4. Kubiak’s Coaching:
Nice man, but way below average in clock management and quick, in-game decisions. Will cost the team 1-2 wins.

5. Weaker Cushing:
Allegedly Brian Cushing took steroids. I remember when another top LB got busted (Merriman). He never was the same. I’m not saying this will happen with Cushing, but it does warrant keeping an eye on.
  • Gym Membership: D-Bags Notice I made it plural. D-Bags workout in pairs…never alone. D-Bags are distant cousins of the Prancer. D-Bags are in their early 20’s, chiseled, and sleeveless. They have college degrees, but are still dumber than a post. The D-Bags’ vocabulary revolves around using the f-word at least four times in every sentence. D-Bags are easily identified by the jug of “Red Drank” they haul around. This “Red Drank” helps D-Bags’ muscles grow. I had the pleasure of lifting weights next to D-Bags the other day. Lucky me.
  • Facebook Folly of the Week: Picture Woman You know that expression “A picture is worth a thousand words”? Well, what about 1000 pictures? Picture Woman takes 1000 pics of her weekend va-ca to the Hill Country, and posts every single one on Facebook. I’m all for posting beautiful pics on Facebook. I don’t enjoy ten consecutive pics of Picture Woman flashing the peace sign at me.

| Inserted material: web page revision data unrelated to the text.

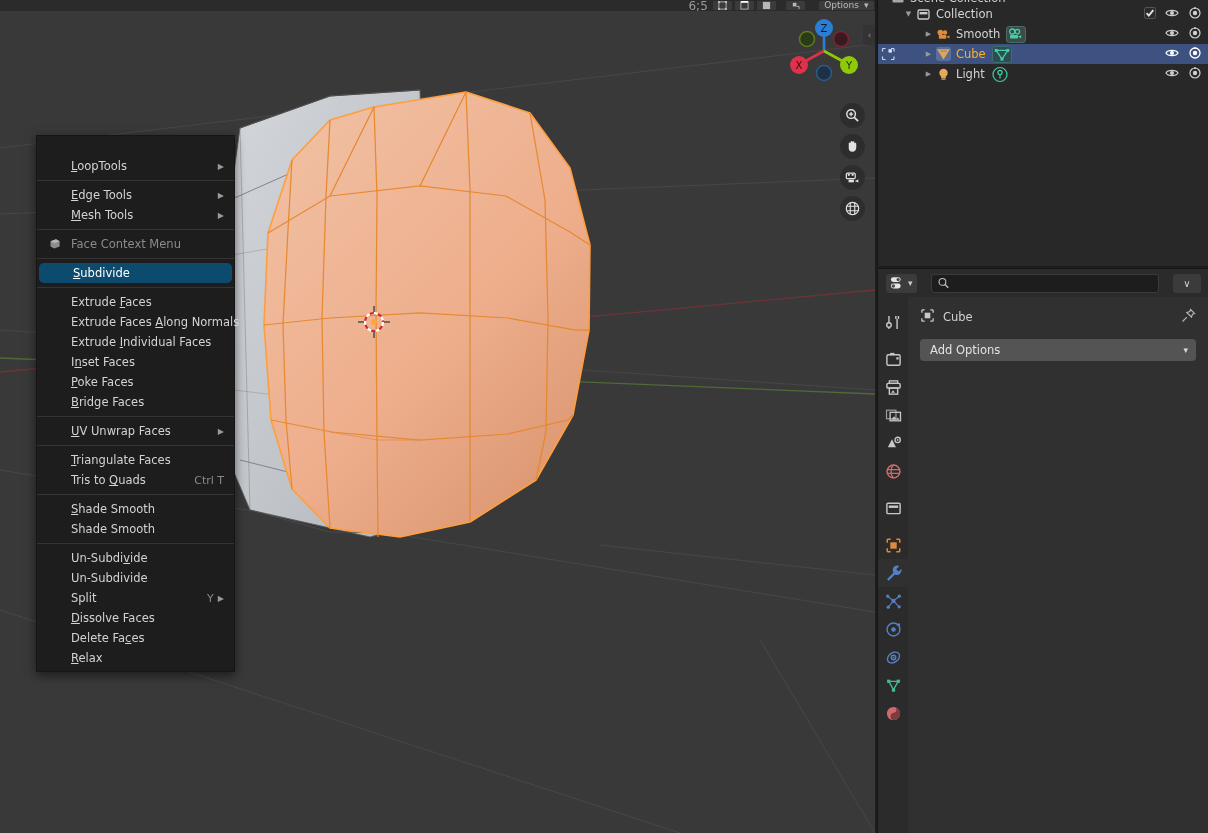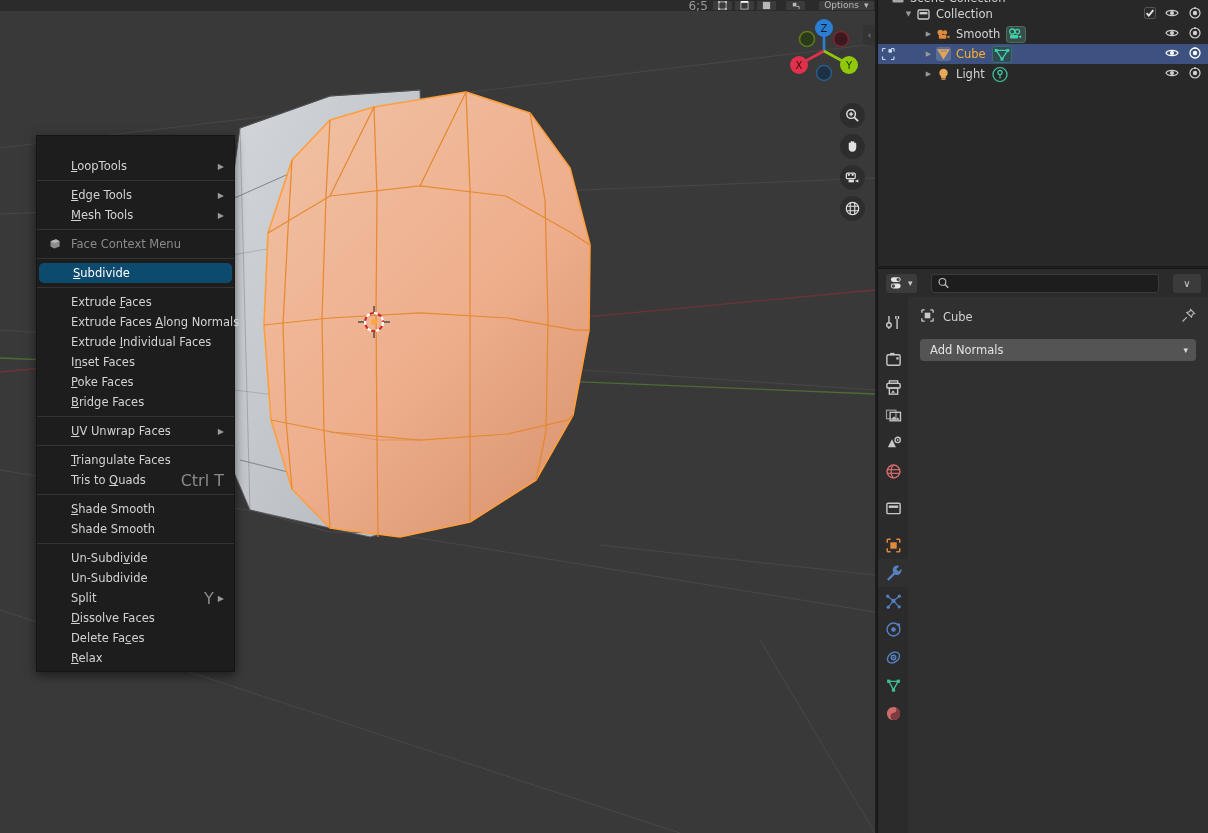--- a/index.html
+++ b/index.html
@@ -786,7 +786,7 @@
         </span>
       </div>
       <div id="add-modifier">
-        <span>Add Normals</span>
+        <span>Add Options</span>
         <span class="chev">▾</span>
       </div>
     </div>

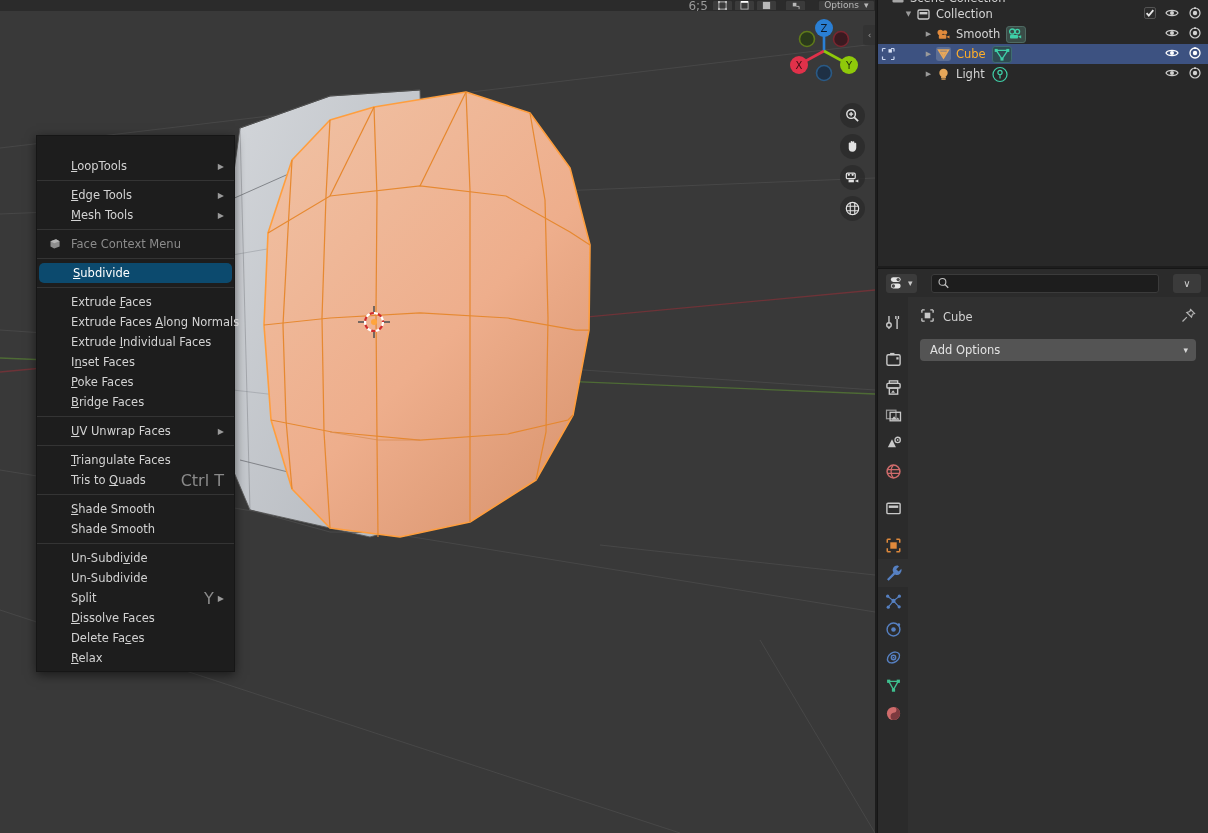--- a/index.html
+++ b/index.html
@@ -81,7 +81,7 @@
     white-space: nowrap;
   }
   .menu-item .mi-label { flex: 1; position: relative; }
-  .menu-item .mi-shortcut { color: #8a8a8a; font-size: 16px; padding-left: 10px; }
+  .menu-item .mi-shortcut { color: #8a8a8a; font-size: 11px; padding-left: 10px; }
   .menu-item .mi-arrow {
     color: #9a9a9a; font-size: 8px; margin-left: 4px;
     display: inline-block;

Margie September 8, 2010 at 6:30 am

I don't understand the hate on local teams. Fine, the Texans, Astros and Rockets break my heart every year but I would never, ever break up with them. I'm not a bandwagon fan either. I HATE the Cowboys and I don't care that my husband loves them, I will never jump on the bandwagon that is the Cowboys.

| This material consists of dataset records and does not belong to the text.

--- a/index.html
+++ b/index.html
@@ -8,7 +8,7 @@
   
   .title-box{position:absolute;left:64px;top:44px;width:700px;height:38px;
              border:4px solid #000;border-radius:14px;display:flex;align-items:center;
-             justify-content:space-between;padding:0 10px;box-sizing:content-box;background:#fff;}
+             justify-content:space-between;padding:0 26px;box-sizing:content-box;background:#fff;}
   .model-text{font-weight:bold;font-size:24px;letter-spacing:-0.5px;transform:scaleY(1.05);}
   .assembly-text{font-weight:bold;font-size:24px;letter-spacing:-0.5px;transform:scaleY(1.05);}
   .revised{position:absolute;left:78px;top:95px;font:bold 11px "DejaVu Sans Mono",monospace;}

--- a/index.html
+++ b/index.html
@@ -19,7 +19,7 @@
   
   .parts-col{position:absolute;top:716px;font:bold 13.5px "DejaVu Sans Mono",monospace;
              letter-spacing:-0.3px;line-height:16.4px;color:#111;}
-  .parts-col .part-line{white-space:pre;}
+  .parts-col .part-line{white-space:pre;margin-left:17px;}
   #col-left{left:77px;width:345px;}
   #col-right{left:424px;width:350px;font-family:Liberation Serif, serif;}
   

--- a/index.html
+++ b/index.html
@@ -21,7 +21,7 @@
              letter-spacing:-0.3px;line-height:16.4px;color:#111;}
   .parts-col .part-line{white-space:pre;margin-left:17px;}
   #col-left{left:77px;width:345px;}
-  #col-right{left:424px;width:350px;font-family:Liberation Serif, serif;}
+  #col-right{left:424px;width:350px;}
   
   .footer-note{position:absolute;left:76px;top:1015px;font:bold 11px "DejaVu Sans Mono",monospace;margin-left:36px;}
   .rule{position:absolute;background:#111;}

Kevin September 8, 2010 at 2:27 pm

Not hating on my teams, just concerned. I despise the Cowboys, but I hate the Titans even more because of Bud Adams.

Margie September 9, 2010 at 6:07 am

Oh, I didn't mean it to say you were hating on them. I've just encountered so many people hating their home team. Speaking of that DB Bud Adams, these same people jumped on the wagon when the Titans went to the Super Bowl. I still remember the toilet paper made with his face on it. I regret never purchasing any.